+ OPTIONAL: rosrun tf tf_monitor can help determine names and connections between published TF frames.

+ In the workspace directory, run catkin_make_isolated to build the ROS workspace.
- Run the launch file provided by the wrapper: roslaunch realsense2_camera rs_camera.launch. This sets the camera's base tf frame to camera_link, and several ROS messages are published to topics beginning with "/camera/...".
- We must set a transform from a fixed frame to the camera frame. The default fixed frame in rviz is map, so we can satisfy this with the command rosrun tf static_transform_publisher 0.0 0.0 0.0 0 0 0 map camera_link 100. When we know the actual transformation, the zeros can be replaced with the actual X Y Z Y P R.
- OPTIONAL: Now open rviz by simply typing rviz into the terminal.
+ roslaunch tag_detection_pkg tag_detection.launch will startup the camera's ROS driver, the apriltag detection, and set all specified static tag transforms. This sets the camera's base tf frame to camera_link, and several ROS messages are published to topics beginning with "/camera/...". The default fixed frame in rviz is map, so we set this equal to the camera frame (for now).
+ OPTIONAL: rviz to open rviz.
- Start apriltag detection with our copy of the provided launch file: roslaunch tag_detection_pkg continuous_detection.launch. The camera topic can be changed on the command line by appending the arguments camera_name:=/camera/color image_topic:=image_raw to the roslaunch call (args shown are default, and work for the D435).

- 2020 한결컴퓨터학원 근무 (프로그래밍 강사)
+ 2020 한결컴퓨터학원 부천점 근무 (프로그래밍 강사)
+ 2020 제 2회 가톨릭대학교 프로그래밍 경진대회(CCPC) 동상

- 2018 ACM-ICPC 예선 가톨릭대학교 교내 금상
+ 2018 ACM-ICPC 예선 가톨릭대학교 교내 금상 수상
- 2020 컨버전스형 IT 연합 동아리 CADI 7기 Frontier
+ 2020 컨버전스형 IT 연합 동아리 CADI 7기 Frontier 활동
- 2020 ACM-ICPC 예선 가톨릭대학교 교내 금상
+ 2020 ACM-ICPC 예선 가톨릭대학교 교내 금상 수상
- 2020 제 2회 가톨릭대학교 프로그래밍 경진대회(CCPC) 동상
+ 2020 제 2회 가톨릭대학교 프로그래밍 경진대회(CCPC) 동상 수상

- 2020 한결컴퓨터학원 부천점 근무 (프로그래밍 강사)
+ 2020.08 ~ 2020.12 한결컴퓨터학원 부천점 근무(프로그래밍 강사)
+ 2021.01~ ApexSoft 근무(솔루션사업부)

**What is being asked:**
Your answer must consist of every line from the listing that holds the string "command".

**Result of this task:**
- We must set a transform from a fixed frame to the camera frame. The default fixed frame in rviz is map, so we can satisfy this with the command rosrun tf static_transform_publisher 0.0 0.0 0.0 0 0 0 map camera_link 100. When we know the actual transformation, the zeros can be replaced with the actual X Y Z Y P R.
- Start apriltag detection with our copy of the provided launch file: roslaunch tag_detection_pkg continuous_detection.launch. The camera topic can be changed on the command line by appending the arguments camera_name:=/camera/color image_topic:=image_raw to the roslaunch call (args shown are default, and work for the D435).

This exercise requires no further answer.